Dataset records:

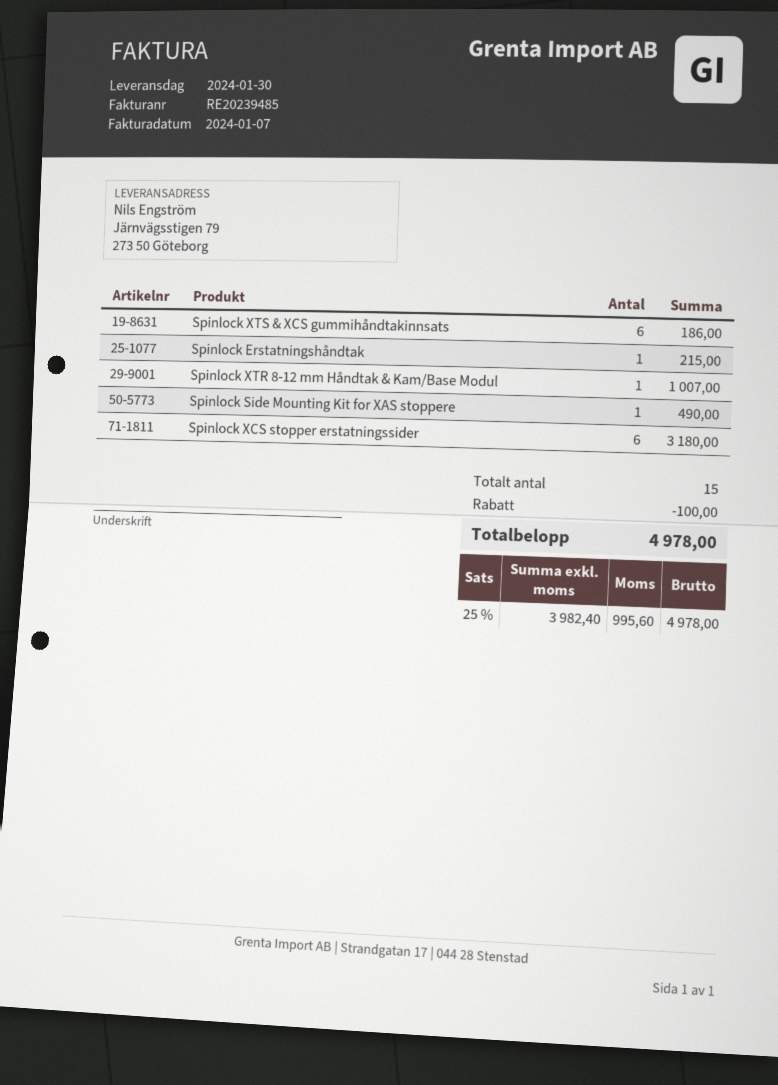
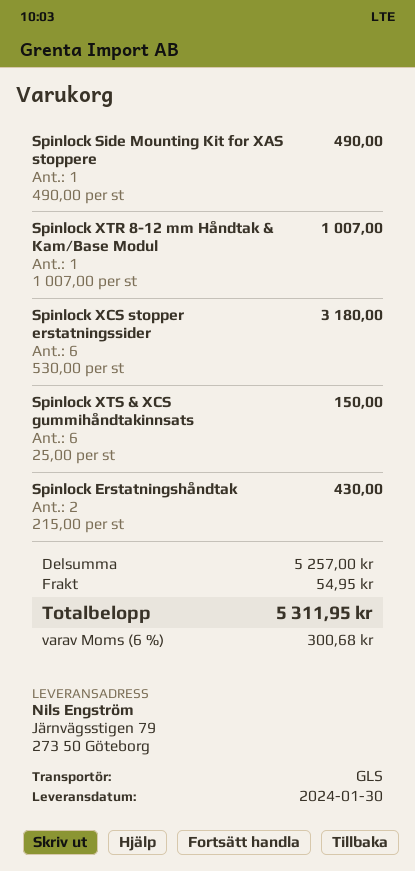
Spinlock XTS & XCS gummihåndtakinnsats: 6 for 186.00 -> 6 for 150.00
Spinlock Erstatningshåndtak: 1 for 215.00 -> 2 for 430.00
discount: 100.00 -> none
shipping: none -> 54.95
tax: 25% = 995.60 -> 6% = 300.68
total: 4978.00 -> 5311.95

What you are asked to do: When restating the records word for word, omit any picture they contain.

Expected output:
Spinlock XTS & XCS gummihåndtakinnsats: 6 for 186.00 -> 6 for 150.00
Spinlock Erstatningshåndtak: 1 for 215.00 -> 2 for 430.00
discount: 100.00 -> none
shipping: none -> 54.95
tax: 25% = 995.60 -> 6% = 300.68
total: 4978.00 -> 5311.95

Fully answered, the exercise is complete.